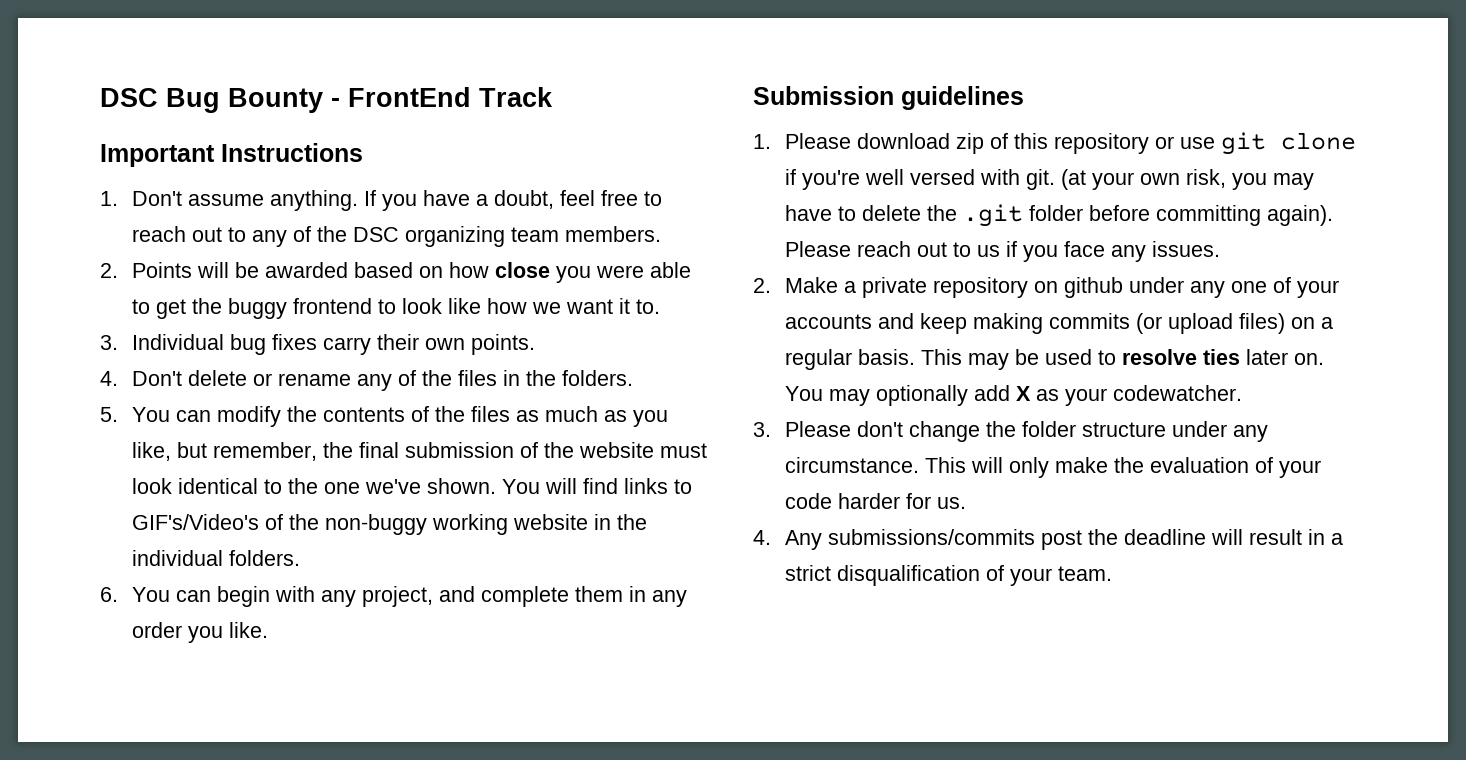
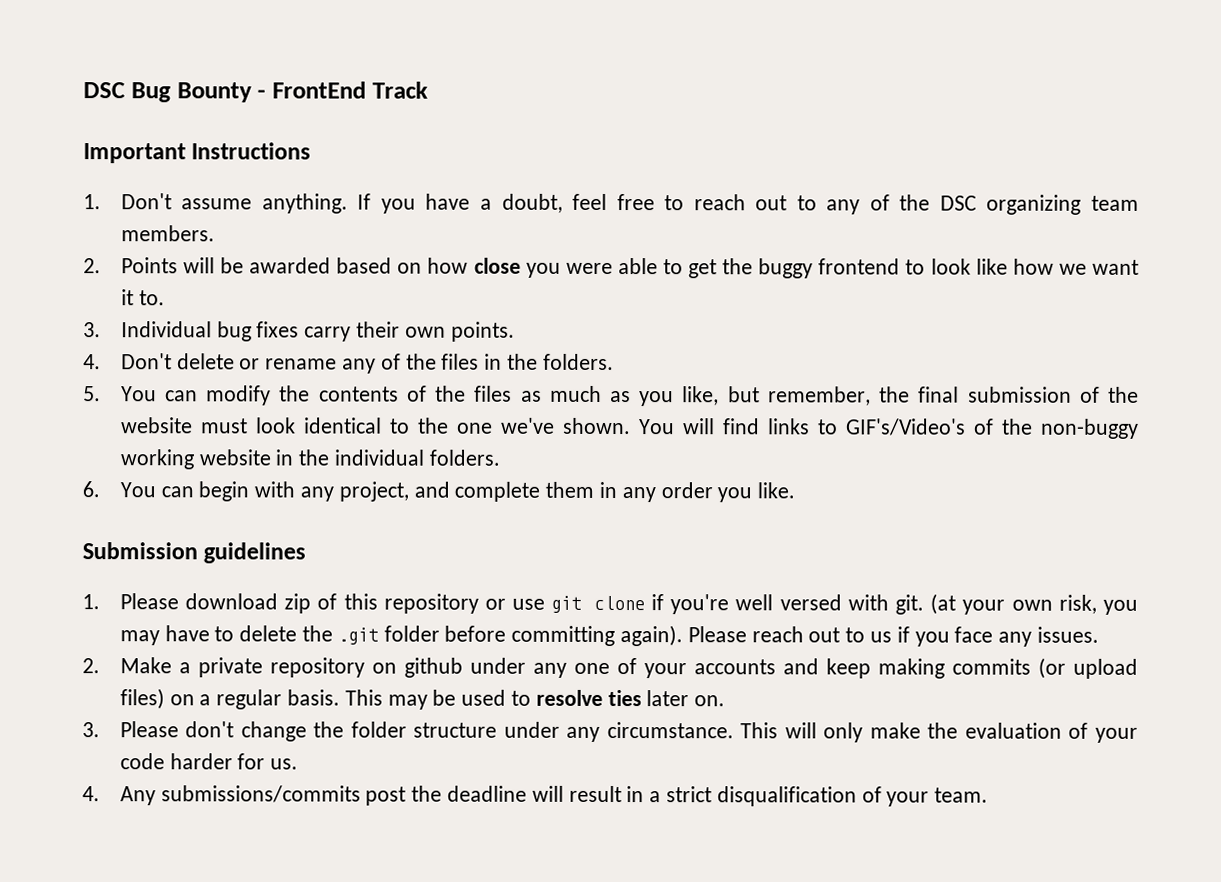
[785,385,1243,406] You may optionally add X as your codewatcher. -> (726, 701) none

▬▬▬▬▬▬▬▬▬▬

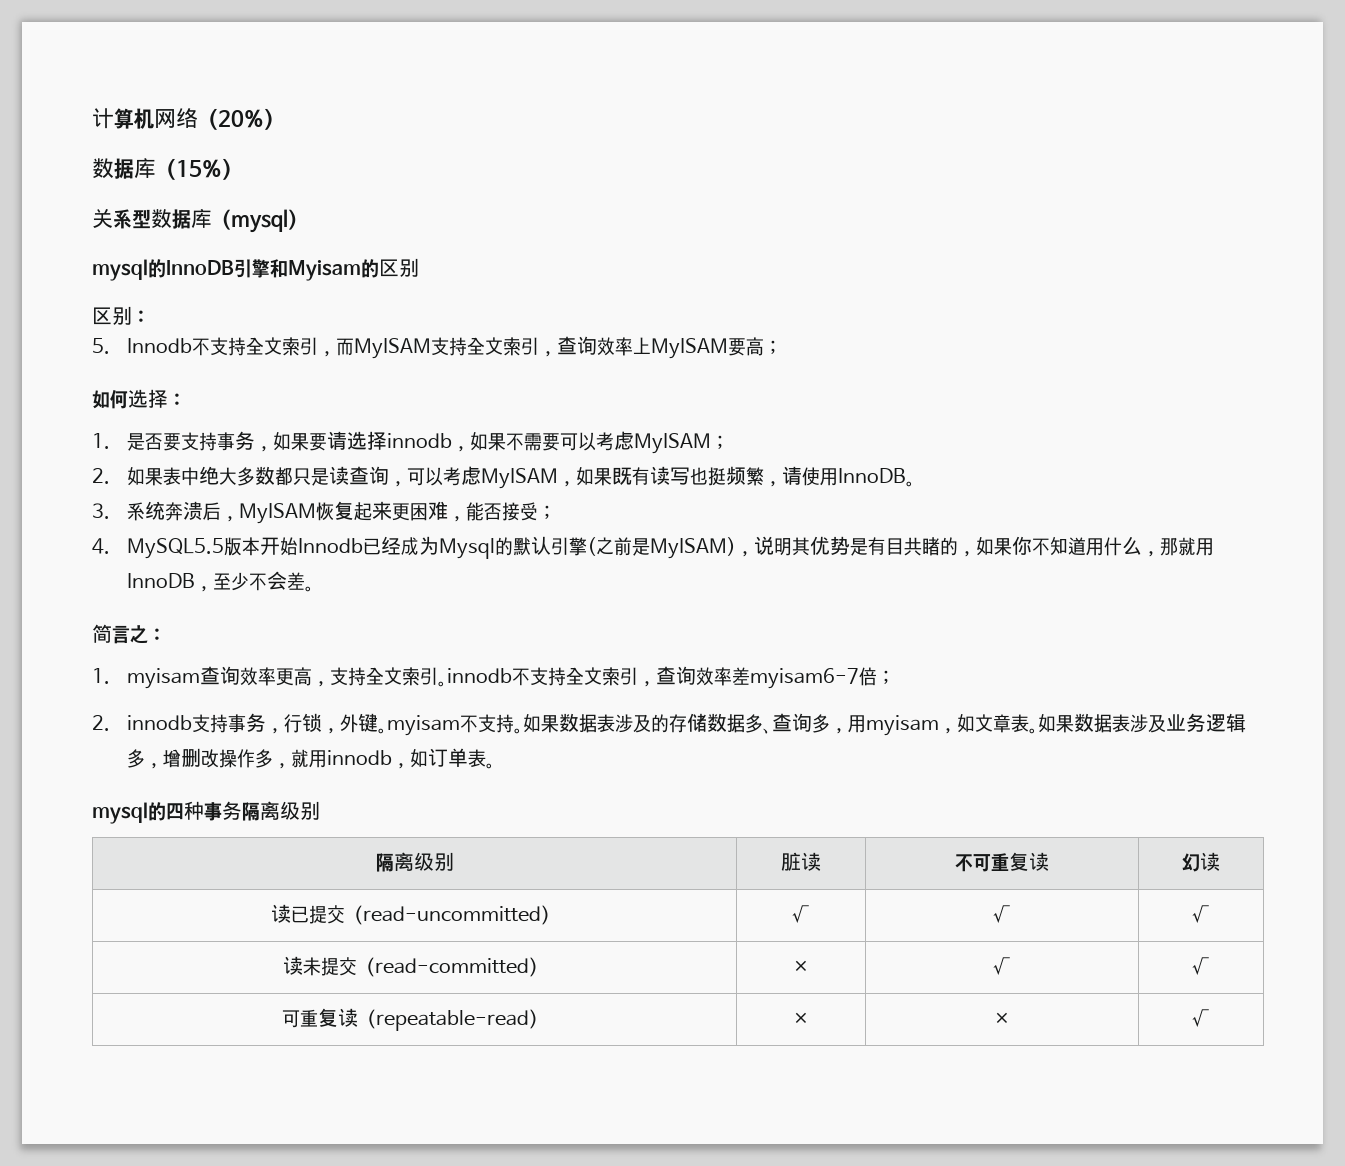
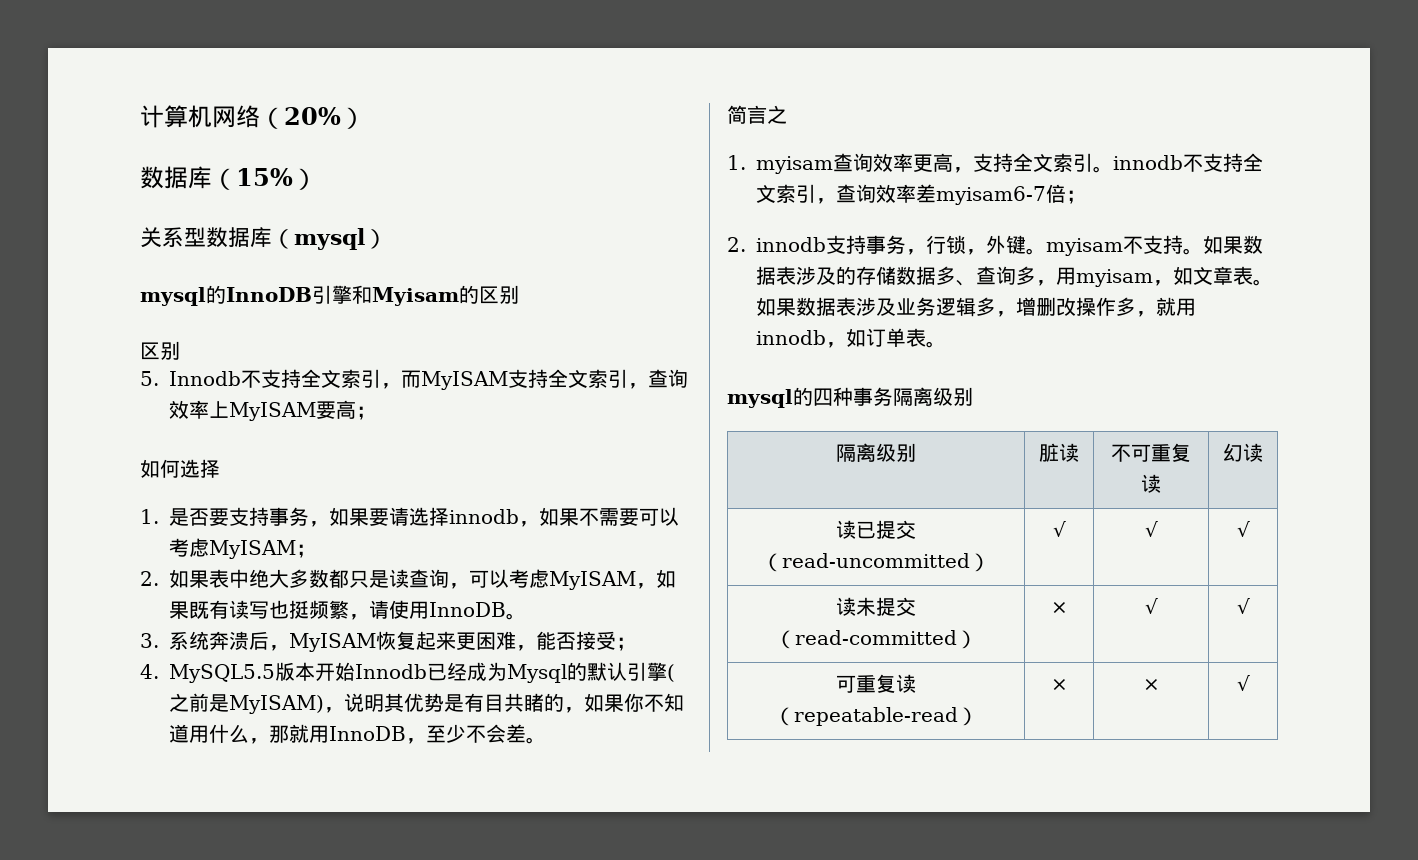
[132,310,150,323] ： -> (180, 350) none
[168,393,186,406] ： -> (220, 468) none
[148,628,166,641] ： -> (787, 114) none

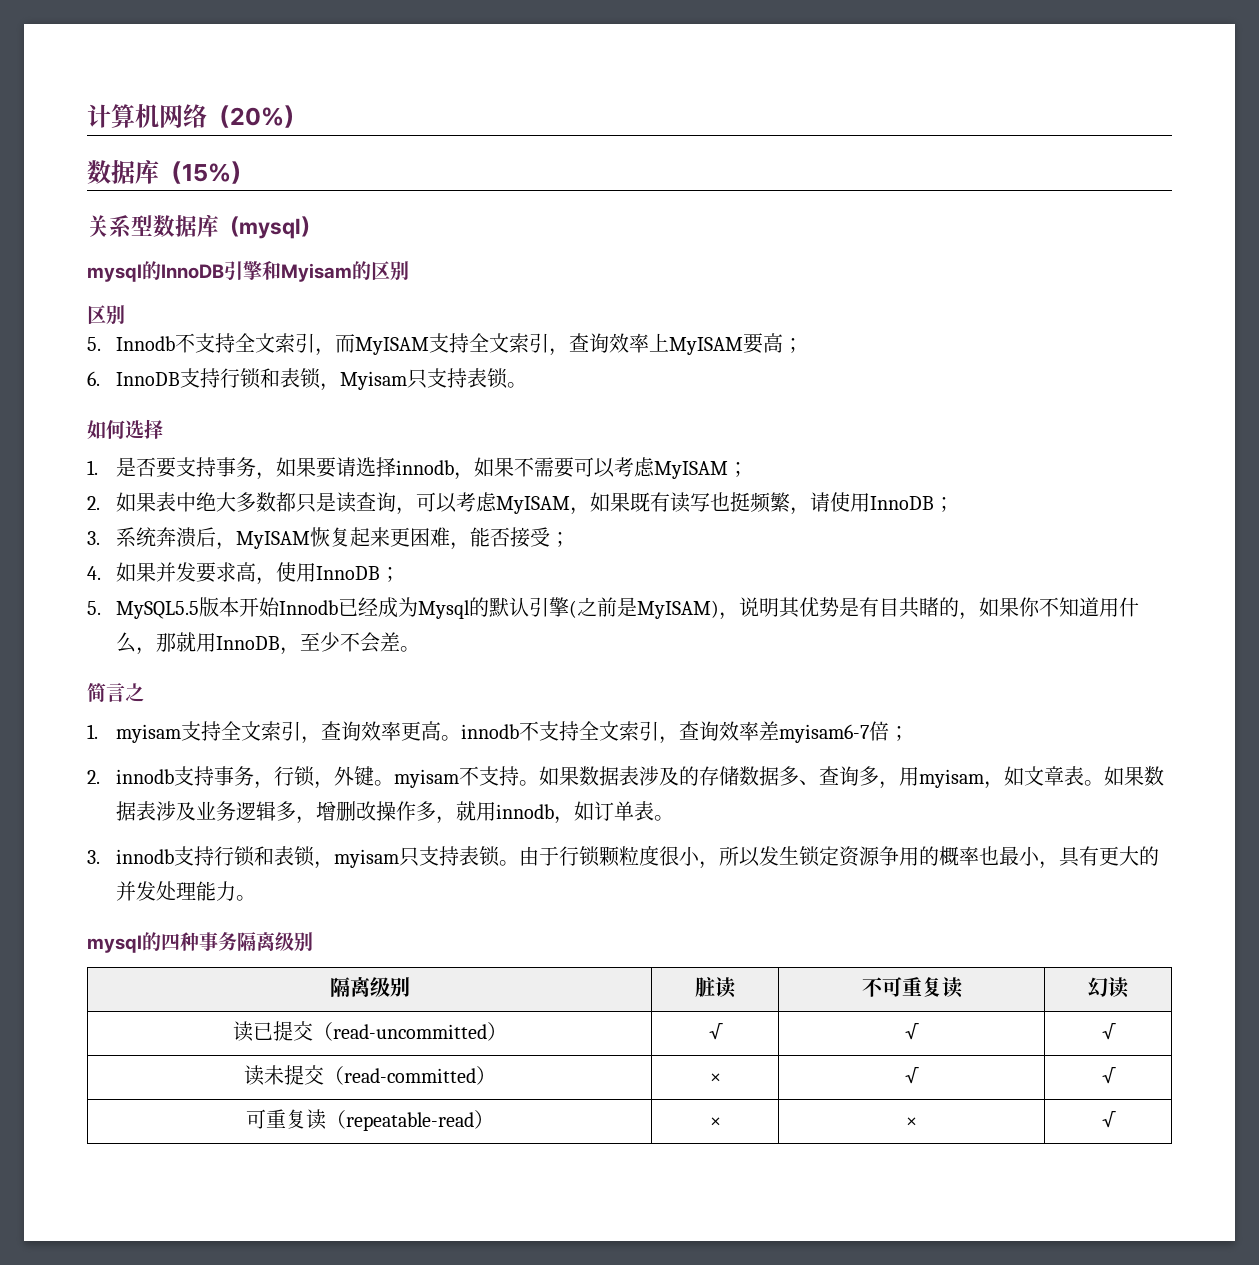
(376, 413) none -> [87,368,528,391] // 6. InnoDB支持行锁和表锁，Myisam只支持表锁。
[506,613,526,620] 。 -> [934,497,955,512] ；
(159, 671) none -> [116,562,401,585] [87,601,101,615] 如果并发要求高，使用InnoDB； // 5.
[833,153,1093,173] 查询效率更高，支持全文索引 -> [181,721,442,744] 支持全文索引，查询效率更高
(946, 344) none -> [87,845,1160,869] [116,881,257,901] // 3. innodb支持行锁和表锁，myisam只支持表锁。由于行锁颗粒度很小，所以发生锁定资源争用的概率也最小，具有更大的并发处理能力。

▬▬▬▬▬▬▬▬▬▬

Lines containing "none": tally them across the records above and give the total alone.

## Solution to this problem:
7